(Data excerpts)
========================================================================

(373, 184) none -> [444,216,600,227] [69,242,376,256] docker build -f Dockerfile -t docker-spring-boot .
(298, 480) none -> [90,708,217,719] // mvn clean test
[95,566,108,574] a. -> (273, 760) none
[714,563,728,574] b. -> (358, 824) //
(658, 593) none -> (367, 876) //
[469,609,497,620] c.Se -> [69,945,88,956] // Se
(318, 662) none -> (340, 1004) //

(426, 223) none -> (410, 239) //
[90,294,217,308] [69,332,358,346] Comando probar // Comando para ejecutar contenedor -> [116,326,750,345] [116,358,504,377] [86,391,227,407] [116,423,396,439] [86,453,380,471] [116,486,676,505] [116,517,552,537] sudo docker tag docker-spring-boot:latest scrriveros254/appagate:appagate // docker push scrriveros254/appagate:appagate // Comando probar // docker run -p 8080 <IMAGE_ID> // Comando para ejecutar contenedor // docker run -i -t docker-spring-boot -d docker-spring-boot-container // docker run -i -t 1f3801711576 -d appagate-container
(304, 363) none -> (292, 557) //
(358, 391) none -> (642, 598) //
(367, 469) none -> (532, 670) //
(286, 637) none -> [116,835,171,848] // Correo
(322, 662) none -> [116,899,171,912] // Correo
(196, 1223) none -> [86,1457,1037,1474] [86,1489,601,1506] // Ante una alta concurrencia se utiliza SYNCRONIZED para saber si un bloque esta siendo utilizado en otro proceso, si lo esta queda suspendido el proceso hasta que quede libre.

========================================================================

Directions: Beginning with the line that contains "[90,294,217,308] [69,332,358,346] Comando", return every line through the end of the data above, exactly as written.

Output of the task:
[90,294,217,308] [69,332,358,346] Comando probar // Comando para ejecutar contenedor -> [116,326,750,345] [116,358,504,377] [86,391,227,407] [116,423,396,439] [86,453,380,471] [116,486,676,505] [116,517,552,537] sudo docker tag docker-spring-boot:latest scrriveros254/appagate:appagate // docker push scrriveros254/appagate:appagate // Comando probar // docker run -p 8080 <IMAGE_ID> // Comando para ejecutar contenedor // docker run -i -t docker-spring-boot -d docker-spring-boot-container // docker run -i -t 1f3801711576 -d appagate-container
(304, 363) none -> (292, 557) //
(358, 391) none -> (642, 598) //
(367, 469) none -> (532, 670) //
(286, 637) none -> [116,835,171,848] // Correo
(322, 662) none -> [116,899,171,912] // Correo
(196, 1223) none -> [86,1457,1037,1474] [86,1489,601,1506] // Ante una alta concurrencia se utiliza SYNCRONIZED para saber si un bloque esta siendo utilizado en otro proceso, si lo esta queda suspendido el proceso hasta que quede libre.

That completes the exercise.